The agent maintains context without bloat.
Research agents
A research tool scans hundreds of papers over days.
It needs to compare claims across papers. It needs to remember which sources made which arguments.
MemGPT lets the agent write notes to archive as it reads. When synthesizing findings, it queries the archive for relevant research. It never loses anything. It never carries everything in context either.
Coding assistants
A coding assistant helps you build a project over weeks.
It needs to remember your architecture decisions. It needs to know why you chose one library over another. It needs context on your coding standards.
MemGPT lets the assistant actively build a knowledge base of your project. New files get learned. Decisions get recorded. The assistant grows smarter with every session without context bloat.
MemGPT challenges and limitations
MemGPT isn't a silver bullet.
Complexity
This is a more complex architecture than simple context windows. Developers need to understand how paging works. Latency matters more because fetching from archive adds delay.
Integration requires thinking carefully about memory layers. What goes in core? What goes in context? What gets archived?
For simple applications, this overhead isn't worth it.
Semantic search gaps
MemGPT's archive retrieval depends on how you implement search.
If you're using semantic embeddings, you'll miss information that's relevant but different in wording. If you're using keyword search, you'll miss context that matches semantically.
There's no perfect retrieval system. You'll need to tune this for your use case.
Not ideal for all tasks
If your agent runs for 30 minutes and never needs history, MemGPT adds unnecessary complexity.
If you have a closed-world problem with predictable context needs, simple context management works fine.
MemGPT shines when you have unbounded context needs and long agent lifespans.
Frequently asked questions
Is MemGPT better than other memory systems?
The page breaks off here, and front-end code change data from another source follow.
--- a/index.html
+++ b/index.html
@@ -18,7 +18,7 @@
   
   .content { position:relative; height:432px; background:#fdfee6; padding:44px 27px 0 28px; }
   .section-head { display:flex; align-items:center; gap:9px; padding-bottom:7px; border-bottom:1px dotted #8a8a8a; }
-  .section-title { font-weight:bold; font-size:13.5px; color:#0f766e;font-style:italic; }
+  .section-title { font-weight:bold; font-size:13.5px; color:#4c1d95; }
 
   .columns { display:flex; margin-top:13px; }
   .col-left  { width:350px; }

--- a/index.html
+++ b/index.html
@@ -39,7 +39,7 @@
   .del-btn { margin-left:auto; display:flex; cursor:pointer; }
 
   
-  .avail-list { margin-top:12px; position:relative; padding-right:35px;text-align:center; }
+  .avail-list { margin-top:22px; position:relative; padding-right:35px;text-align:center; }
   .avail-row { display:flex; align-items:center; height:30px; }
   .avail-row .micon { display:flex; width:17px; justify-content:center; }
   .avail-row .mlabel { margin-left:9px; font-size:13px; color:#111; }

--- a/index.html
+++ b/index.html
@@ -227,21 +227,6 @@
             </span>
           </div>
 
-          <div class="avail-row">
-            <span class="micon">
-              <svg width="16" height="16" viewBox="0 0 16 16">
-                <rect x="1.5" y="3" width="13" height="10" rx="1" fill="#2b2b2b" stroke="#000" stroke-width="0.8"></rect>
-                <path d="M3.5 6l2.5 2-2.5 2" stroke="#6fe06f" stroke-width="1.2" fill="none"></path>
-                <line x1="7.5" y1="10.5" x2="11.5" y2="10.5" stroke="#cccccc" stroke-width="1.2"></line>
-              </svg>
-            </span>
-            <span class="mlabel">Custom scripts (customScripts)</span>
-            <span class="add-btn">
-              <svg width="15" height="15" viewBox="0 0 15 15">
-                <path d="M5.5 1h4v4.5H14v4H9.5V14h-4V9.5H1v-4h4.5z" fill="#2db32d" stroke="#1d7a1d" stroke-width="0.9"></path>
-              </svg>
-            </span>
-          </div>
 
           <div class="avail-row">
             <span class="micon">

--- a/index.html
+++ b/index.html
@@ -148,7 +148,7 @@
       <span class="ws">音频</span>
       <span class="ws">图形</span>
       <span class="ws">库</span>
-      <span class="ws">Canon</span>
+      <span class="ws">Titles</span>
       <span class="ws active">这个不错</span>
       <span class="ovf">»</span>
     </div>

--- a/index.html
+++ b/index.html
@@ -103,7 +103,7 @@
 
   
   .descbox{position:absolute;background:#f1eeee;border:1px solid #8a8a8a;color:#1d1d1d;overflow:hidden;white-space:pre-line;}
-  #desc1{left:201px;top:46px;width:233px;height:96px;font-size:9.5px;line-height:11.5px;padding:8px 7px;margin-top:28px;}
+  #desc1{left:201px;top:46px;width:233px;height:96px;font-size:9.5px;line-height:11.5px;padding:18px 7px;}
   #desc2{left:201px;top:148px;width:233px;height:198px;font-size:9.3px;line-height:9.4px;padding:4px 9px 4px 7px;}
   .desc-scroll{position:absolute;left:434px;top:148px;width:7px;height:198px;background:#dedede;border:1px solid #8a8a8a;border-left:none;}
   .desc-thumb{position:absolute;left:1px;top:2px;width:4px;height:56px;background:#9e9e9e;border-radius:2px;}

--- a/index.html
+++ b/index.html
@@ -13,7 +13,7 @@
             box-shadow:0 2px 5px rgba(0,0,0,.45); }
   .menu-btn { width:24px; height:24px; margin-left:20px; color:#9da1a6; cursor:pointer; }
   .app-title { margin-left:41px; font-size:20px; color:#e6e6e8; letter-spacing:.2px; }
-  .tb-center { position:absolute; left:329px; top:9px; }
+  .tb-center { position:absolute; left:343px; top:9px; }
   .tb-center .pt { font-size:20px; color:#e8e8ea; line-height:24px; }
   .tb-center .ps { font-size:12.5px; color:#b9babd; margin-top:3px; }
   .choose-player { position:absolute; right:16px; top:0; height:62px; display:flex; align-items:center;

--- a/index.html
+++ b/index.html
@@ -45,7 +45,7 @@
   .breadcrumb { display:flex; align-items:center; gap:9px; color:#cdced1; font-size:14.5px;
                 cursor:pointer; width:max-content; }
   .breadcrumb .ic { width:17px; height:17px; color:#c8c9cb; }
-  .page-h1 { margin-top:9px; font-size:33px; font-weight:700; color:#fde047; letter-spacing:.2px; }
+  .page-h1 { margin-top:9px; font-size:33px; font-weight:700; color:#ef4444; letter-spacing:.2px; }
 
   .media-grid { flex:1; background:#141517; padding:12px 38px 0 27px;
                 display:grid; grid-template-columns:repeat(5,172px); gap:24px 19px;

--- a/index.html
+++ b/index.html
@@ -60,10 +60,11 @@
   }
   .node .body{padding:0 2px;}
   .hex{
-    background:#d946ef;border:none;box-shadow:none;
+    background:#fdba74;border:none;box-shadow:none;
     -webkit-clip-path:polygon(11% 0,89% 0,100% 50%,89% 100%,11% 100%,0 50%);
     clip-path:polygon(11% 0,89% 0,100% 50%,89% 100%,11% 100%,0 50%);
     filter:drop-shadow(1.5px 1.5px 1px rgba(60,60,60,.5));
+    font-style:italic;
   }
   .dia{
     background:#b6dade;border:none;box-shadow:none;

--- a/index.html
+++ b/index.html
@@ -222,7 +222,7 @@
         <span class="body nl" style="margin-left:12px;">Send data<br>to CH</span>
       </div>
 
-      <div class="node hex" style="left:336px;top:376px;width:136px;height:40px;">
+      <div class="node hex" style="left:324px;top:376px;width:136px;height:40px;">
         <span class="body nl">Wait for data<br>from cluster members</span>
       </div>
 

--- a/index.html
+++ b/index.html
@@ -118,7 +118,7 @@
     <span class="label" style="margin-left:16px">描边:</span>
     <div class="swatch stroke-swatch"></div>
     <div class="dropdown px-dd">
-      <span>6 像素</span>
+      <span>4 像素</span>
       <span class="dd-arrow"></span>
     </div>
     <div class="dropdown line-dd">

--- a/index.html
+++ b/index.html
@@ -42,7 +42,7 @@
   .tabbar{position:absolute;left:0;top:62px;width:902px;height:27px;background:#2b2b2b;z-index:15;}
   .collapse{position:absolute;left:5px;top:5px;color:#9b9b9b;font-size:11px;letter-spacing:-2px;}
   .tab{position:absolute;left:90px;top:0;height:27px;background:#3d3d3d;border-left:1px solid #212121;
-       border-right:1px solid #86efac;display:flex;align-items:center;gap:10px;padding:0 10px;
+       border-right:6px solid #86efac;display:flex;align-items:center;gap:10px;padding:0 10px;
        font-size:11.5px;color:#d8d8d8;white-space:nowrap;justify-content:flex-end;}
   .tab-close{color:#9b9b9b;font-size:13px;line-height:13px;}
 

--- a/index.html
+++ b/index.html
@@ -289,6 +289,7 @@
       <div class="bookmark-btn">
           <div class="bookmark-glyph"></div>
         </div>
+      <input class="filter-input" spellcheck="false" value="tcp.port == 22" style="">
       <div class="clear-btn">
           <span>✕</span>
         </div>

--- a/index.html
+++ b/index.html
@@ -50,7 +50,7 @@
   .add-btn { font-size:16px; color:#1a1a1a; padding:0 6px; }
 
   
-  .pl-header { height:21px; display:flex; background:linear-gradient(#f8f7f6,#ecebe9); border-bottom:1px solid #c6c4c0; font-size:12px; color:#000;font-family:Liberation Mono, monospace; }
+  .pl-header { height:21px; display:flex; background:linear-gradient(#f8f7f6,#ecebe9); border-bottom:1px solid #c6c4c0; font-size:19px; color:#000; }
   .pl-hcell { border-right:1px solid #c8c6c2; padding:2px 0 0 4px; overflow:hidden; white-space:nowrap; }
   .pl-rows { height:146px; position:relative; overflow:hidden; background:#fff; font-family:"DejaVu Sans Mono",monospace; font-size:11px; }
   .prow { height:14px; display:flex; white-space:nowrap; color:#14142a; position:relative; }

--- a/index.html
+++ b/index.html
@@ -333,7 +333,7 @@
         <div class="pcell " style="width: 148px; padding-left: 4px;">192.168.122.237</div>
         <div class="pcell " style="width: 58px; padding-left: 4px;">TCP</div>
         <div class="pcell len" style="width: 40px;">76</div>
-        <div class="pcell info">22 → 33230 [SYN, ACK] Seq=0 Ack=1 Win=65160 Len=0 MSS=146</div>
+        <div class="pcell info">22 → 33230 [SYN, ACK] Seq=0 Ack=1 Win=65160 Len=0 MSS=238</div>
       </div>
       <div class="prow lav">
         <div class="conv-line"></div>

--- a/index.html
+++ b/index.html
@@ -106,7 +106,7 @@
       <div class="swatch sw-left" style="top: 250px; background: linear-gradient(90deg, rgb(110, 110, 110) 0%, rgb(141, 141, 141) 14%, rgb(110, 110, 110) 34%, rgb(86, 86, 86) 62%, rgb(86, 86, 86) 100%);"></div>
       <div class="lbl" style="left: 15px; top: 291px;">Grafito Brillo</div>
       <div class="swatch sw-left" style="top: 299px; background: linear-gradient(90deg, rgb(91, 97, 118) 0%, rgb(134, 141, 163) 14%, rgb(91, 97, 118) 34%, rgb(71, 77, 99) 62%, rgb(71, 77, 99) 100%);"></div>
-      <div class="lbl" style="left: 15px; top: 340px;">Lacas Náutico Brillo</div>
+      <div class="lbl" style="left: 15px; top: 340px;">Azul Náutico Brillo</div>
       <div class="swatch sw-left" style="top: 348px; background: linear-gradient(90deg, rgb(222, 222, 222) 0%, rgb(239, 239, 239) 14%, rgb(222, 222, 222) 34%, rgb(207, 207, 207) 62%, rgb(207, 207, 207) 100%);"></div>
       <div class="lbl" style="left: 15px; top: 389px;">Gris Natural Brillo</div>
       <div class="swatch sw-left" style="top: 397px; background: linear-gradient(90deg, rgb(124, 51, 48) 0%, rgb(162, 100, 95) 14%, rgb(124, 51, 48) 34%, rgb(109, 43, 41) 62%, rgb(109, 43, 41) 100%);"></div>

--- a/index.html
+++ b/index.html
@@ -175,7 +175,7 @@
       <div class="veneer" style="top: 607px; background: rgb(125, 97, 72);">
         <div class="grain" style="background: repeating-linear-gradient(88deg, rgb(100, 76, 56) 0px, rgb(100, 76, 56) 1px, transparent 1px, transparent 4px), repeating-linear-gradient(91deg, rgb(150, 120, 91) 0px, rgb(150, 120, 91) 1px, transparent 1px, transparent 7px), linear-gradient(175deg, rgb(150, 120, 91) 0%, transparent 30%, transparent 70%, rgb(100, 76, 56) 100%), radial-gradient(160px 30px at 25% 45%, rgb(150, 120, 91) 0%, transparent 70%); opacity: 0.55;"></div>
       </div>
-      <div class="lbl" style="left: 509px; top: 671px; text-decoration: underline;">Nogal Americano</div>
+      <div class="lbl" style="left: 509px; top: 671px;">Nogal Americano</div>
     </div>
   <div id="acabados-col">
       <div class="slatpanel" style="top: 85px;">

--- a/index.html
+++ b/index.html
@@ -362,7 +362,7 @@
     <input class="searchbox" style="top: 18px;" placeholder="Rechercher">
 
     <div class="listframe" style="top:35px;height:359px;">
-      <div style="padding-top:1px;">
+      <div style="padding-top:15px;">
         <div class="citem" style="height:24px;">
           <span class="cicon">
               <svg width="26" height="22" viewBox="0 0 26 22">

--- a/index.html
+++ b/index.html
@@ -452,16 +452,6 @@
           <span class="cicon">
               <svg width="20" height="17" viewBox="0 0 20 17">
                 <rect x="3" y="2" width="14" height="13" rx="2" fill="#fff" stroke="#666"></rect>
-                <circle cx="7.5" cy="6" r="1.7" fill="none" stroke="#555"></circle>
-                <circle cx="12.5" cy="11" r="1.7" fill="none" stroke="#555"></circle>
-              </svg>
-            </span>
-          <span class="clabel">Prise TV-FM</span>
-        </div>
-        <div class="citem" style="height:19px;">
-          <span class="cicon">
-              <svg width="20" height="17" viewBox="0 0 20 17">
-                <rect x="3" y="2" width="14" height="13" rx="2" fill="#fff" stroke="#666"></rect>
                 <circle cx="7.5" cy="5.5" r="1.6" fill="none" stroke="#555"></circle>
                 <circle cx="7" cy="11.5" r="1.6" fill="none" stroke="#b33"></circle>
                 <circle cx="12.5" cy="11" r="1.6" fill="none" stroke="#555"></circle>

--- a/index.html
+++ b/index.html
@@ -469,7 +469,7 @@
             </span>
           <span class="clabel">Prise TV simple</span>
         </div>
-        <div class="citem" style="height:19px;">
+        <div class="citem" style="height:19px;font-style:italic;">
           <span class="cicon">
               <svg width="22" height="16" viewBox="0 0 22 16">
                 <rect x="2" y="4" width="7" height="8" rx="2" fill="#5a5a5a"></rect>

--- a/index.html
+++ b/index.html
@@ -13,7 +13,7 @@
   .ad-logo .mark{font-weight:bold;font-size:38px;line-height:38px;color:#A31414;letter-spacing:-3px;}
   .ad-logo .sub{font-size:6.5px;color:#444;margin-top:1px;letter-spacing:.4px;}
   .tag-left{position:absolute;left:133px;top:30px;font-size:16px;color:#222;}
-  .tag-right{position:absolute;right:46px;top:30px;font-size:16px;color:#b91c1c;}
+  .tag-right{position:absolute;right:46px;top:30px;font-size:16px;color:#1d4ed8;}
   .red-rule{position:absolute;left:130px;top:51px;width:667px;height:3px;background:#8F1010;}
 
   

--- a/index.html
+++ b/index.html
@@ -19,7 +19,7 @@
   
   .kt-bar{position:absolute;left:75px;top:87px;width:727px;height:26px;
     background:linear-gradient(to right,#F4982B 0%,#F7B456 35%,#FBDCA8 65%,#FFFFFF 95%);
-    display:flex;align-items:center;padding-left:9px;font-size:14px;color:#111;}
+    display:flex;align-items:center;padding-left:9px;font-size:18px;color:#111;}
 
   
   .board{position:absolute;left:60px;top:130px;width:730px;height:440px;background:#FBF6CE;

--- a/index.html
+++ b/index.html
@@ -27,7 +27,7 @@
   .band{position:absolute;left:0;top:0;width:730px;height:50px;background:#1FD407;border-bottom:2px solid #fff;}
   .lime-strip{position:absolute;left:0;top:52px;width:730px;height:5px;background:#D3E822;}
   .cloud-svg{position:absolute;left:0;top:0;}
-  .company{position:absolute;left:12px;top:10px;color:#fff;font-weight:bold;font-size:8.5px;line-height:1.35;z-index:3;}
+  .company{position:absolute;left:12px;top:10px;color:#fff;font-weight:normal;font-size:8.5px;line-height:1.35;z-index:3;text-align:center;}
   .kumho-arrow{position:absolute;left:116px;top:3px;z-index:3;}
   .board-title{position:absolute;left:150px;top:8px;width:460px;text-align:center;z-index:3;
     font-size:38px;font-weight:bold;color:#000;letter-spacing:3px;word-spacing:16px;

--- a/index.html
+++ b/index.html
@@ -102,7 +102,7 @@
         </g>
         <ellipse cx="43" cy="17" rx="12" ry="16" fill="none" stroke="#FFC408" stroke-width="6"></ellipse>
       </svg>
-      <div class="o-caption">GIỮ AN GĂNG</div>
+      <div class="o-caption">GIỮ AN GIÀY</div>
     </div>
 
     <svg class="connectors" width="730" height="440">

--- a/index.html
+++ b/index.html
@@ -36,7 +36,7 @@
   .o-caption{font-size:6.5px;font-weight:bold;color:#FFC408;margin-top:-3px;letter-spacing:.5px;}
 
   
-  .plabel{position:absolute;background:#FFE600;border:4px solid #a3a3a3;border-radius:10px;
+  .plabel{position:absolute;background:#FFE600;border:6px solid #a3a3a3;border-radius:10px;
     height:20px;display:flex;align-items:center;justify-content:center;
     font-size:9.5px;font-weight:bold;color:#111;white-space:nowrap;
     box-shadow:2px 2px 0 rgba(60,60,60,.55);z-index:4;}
It depends on your use case. For agents that actively reason over accumulated knowledge, MemGPT is excellent. For systems that need simple document retrieval, RAG is simpler. For managed memory without full framework commitment, Mem0 is easier. MemGPT wins when you need active, agent-driven memory management with persistence.
What about cost?
MemGPT reduces cost by shrinking context windows. You're not paying tokens to load everything every interaction. But you pay latency costs when fetching archived information. For long-running agents where latency is acceptable, costs usually decrease. For low-latency requirements, the tradeoff matters less.
Does it work with any LLM?
Mostly. MemGPT needs an LLM that can call functions (like GPT-4, Claude, Llama with function calling). It works with any model that supports function calling in its API.
The OS-inspired approach changes everything
AI agents face the same memory problem that operating systems solved decades ago.
You can't keep everything in RAM. You need a hierarchy. You need automatic management. You need the system to handle complexity so humans don't have to.
MemGPT brings that wisdom to AI. It's not revolutionary. It's evolutionary.
And if you're building agents that need to remember things—that need real memory, not just context—it's worth your attention.